— Work instructions —
An exact copy of every entry is needed, with no images.

— Extracted records —
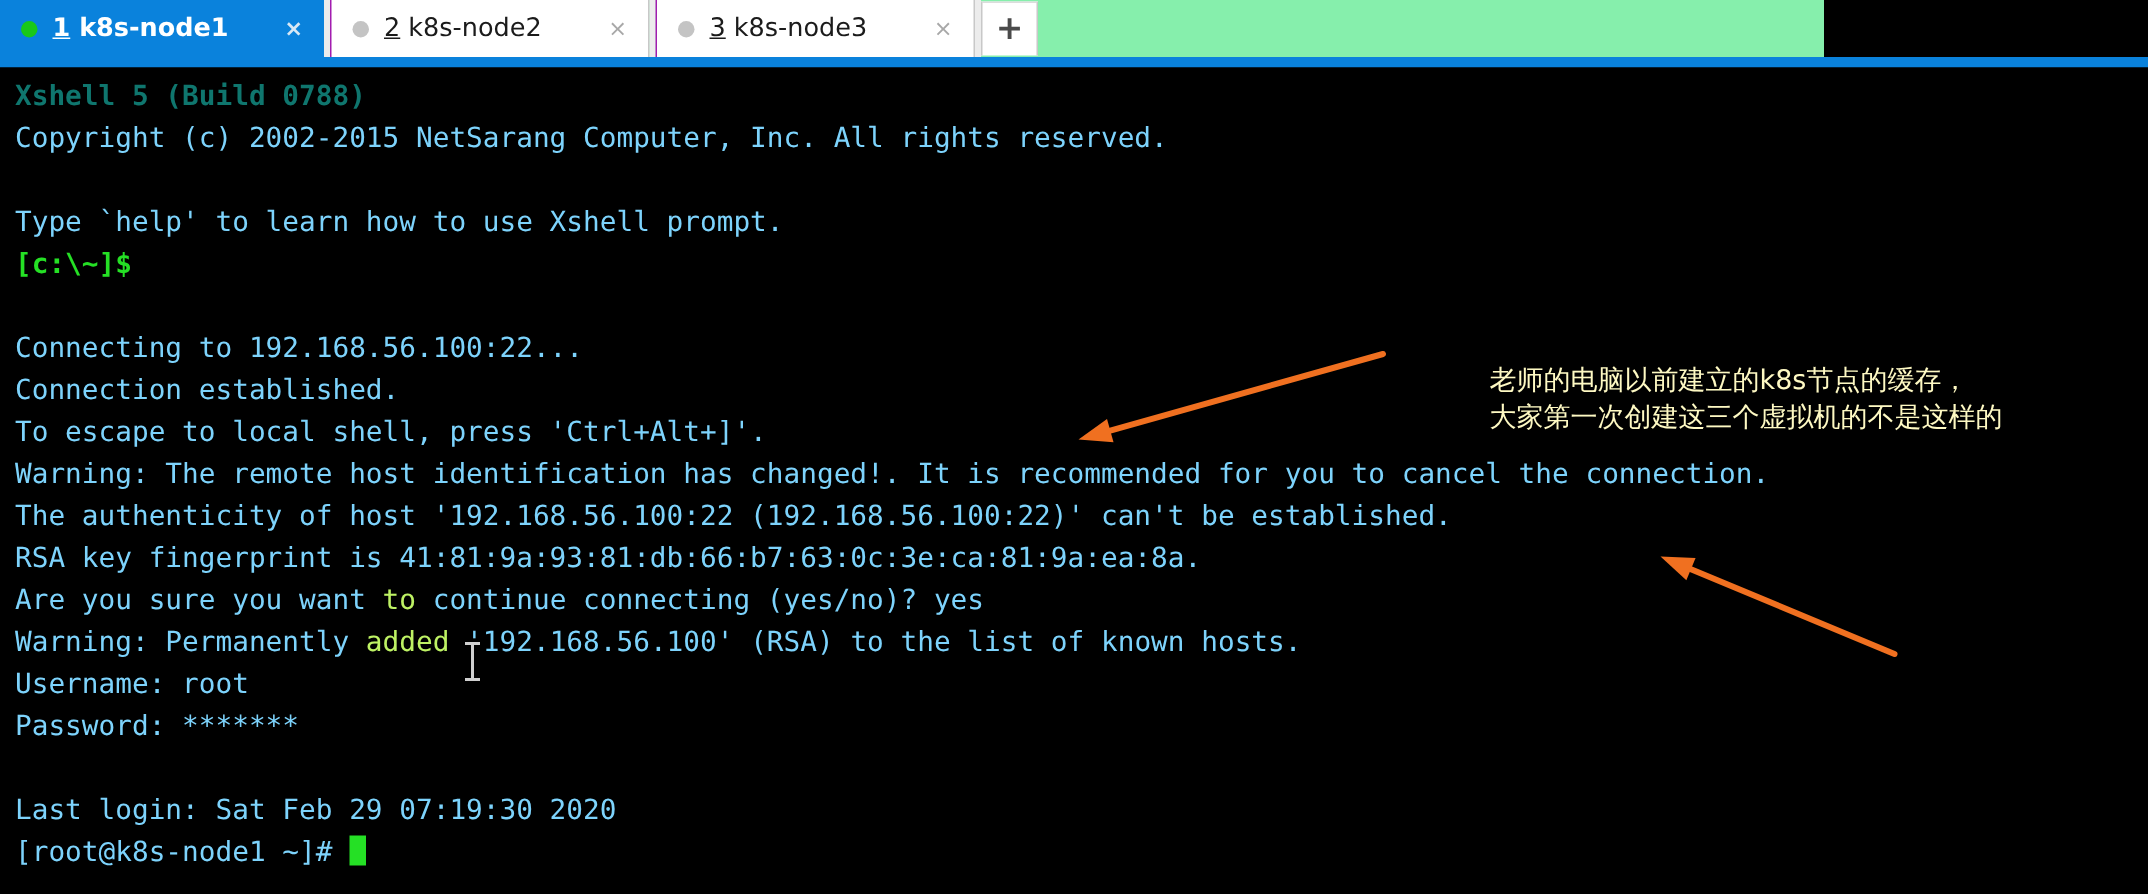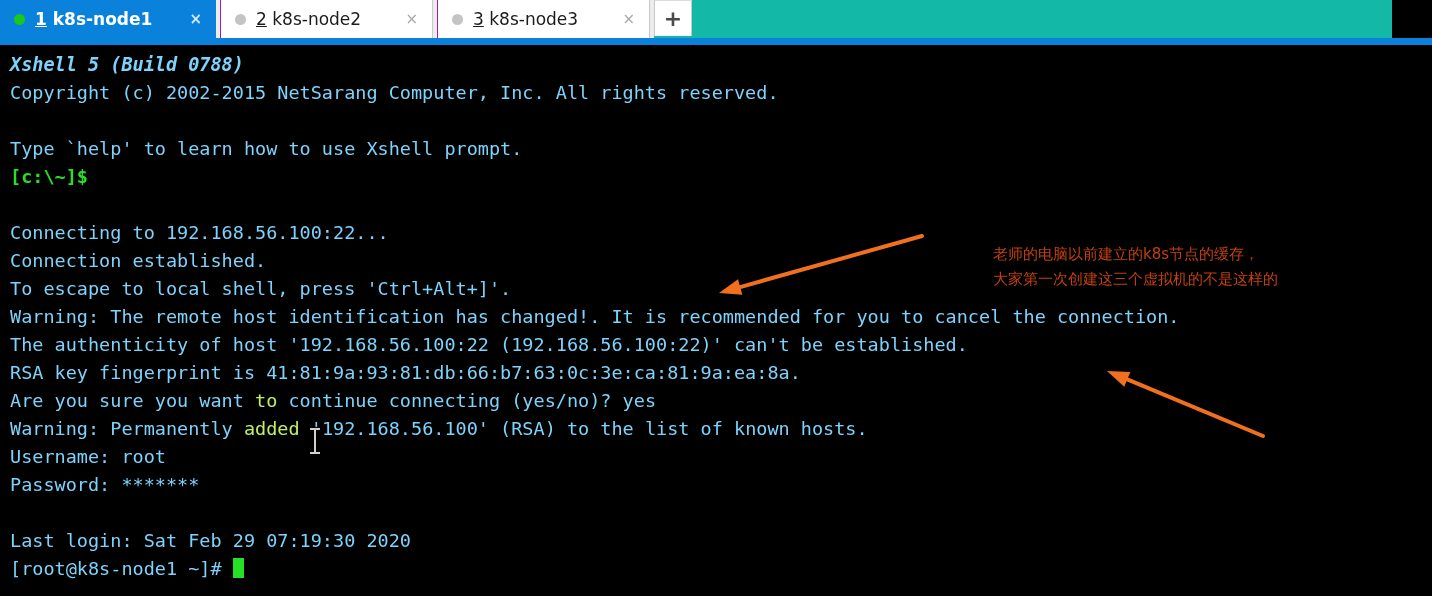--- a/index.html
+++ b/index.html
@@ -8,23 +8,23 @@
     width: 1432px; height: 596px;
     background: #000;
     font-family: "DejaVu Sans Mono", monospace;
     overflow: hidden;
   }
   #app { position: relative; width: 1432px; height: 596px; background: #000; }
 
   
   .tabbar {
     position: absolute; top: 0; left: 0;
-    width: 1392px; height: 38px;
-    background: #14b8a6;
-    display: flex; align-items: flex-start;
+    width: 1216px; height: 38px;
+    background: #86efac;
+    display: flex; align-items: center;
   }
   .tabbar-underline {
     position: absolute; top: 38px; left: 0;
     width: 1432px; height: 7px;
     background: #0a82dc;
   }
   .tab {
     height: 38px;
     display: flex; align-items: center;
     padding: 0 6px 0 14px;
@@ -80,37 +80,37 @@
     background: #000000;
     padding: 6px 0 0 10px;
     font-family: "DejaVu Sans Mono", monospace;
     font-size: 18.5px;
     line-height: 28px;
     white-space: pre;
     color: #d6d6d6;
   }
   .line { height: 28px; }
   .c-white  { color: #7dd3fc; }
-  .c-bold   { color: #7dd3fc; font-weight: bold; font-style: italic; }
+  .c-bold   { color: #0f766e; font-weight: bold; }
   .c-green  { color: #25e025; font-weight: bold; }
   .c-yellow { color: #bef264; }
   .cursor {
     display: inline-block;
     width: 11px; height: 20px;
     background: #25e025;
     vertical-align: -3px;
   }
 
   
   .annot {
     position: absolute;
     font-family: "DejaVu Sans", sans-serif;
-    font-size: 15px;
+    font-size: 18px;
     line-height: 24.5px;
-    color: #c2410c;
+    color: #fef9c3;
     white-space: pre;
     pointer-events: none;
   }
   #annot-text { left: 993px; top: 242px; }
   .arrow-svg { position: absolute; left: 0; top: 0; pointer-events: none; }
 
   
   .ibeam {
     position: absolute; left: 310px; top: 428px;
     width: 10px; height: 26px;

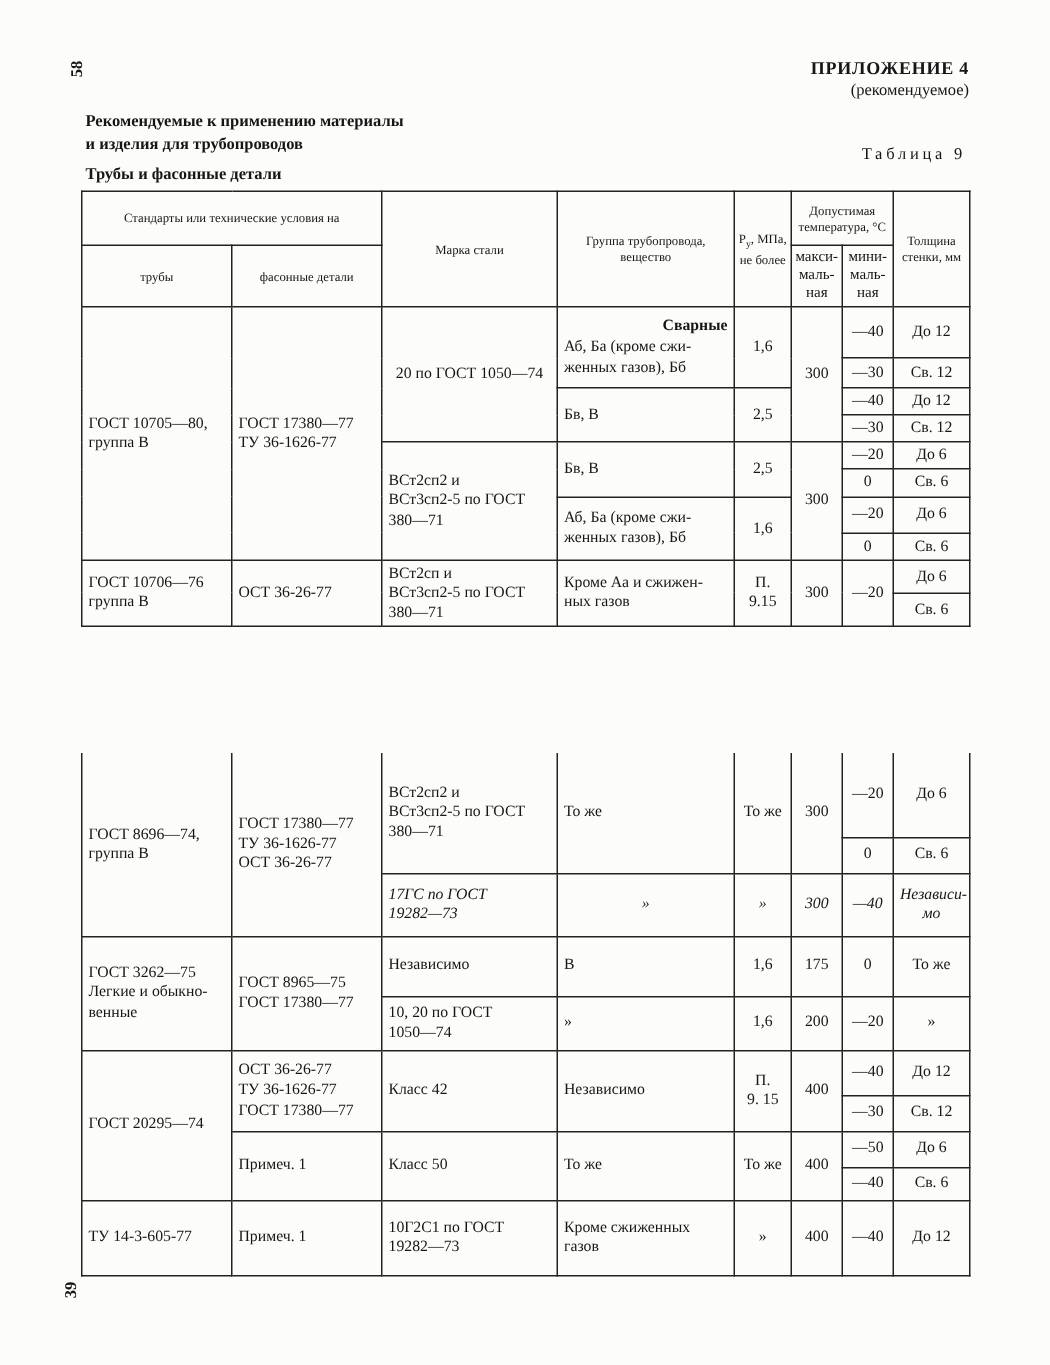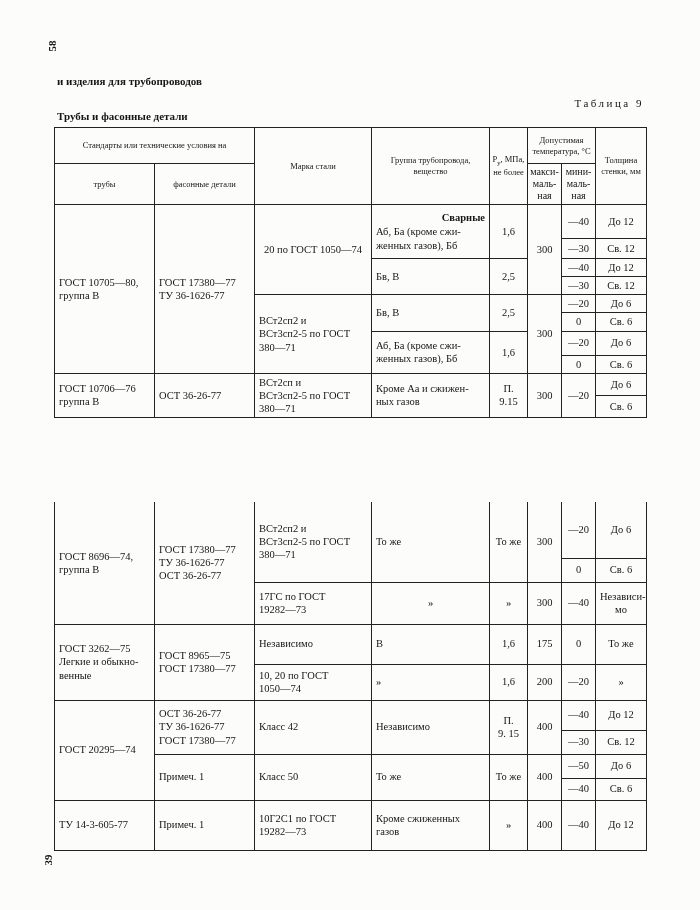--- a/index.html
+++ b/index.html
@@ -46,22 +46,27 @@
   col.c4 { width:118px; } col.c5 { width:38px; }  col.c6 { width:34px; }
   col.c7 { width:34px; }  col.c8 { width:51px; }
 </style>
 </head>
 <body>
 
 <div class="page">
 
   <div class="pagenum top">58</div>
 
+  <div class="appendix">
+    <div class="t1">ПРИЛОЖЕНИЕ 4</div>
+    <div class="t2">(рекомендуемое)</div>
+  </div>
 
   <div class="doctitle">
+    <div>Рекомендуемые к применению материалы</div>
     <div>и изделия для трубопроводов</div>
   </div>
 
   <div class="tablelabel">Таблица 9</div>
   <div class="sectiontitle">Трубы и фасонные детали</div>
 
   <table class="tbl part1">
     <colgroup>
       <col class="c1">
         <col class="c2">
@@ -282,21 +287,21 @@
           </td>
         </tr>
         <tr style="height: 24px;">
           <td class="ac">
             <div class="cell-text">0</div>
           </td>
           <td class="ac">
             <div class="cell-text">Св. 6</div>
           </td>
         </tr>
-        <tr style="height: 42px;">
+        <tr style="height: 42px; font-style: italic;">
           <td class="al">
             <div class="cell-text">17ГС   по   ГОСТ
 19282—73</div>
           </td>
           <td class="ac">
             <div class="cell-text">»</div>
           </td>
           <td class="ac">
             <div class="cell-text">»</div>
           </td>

— Exercise response —
--- a/index.html
+++ b/index.html
@@ -8,23 +8,23 @@
     width: 1432px; height: 596px;
     background: #000;
     font-family: "DejaVu Sans Mono", monospace;
     overflow: hidden;
   }
   #app { position: relative; width: 1432px; height: 596px; background: #000; }
 
   
   .tabbar {
     position: absolute; top: 0; left: 0;
-    width: 1392px; height: 38px;
-    background: #14b8a6;
-    display: flex; align-items: flex-start;
+    width: 1216px; height: 38px;
+    background: #86efac;
+    display: flex; align-items: center;
   }
   .tabbar-underline {
     position: absolute; top: 38px; left: 0;
     width: 1432px; height: 7px;
     background: #0a82dc;
   }
   .tab {
     height: 38px;
     display: flex; align-items: center;
     padding: 0 6px 0 14px;
@@ -80,37 +80,37 @@
     background: #000000;
     padding: 6px 0 0 10px;
     font-family: "DejaVu Sans Mono", monospace;
     font-size: 18.5px;
     line-height: 28px;
     white-space: pre;
     color: #d6d6d6;
   }
   .line { height: 28px; }
   .c-white  { color: #7dd3fc; }
-  .c-bold   { color: #7dd3fc; font-weight: bold; font-style: italic; }
+  .c-bold   { color: #0f766e; font-weight: bold; }
   .c-green  { color: #25e025; font-weight: bold; }
   .c-yellow { color: #bef264; }
   .cursor {
     display: inline-block;
     width: 11px; height: 20px;
     background: #25e025;
     vertical-align: -3px;
   }
 
   
   .annot {
     position: absolute;
     font-family: "DejaVu Sans", sans-serif;
-    font-size: 15px;
+    font-size: 18px;
     line-height: 24.5px;
-    color: #c2410c;
+    color: #fef9c3;
     white-space: pre;
     pointer-events: none;
   }
   #annot-text { left: 993px; top: 242px; }
   .arrow-svg { position: absolute; left: 0; top: 0; pointer-events: none; }
 
   
   .ibeam {
     position: absolute; left: 310px; top: 428px;
     width: 10px; height: 26px;

--- a/index.html
+++ b/index.html
@@ -46,22 +46,27 @@
   col.c4 { width:118px; } col.c5 { width:38px; }  col.c6 { width:34px; }
   col.c7 { width:34px; }  col.c8 { width:51px; }
 </style>
 </head>
 <body>
 
 <div class="page">
 
   <div class="pagenum top">58</div>
 
+  <div class="appendix">
+    <div class="t1">ПРИЛОЖЕНИЕ 4</div>
+    <div class="t2">(рекомендуемое)</div>
+  </div>
 
   <div class="doctitle">
+    <div>Рекомендуемые к применению материалы</div>
     <div>и изделия для трубопроводов</div>
   </div>
 
   <div class="tablelabel">Таблица 9</div>
   <div class="sectiontitle">Трубы и фасонные детали</div>
 
   <table class="tbl part1">
     <colgroup>
       <col class="c1">
         <col class="c2">
@@ -282,21 +287,21 @@
           </td>
         </tr>
         <tr style="height: 24px;">
           <td class="ac">
             <div class="cell-text">0</div>
           </td>
           <td class="ac">
             <div class="cell-text">Св. 6</div>
           </td>
         </tr>
-        <tr style="height: 42px;">
+        <tr style="height: 42px; font-style: italic;">
           <td class="al">
             <div class="cell-text">17ГС   по   ГОСТ
 19282—73</div>
           </td>
           <td class="ac">
             <div class="cell-text">»</div>
           </td>
           <td class="ac">
             <div class="cell-text">»</div>
           </td>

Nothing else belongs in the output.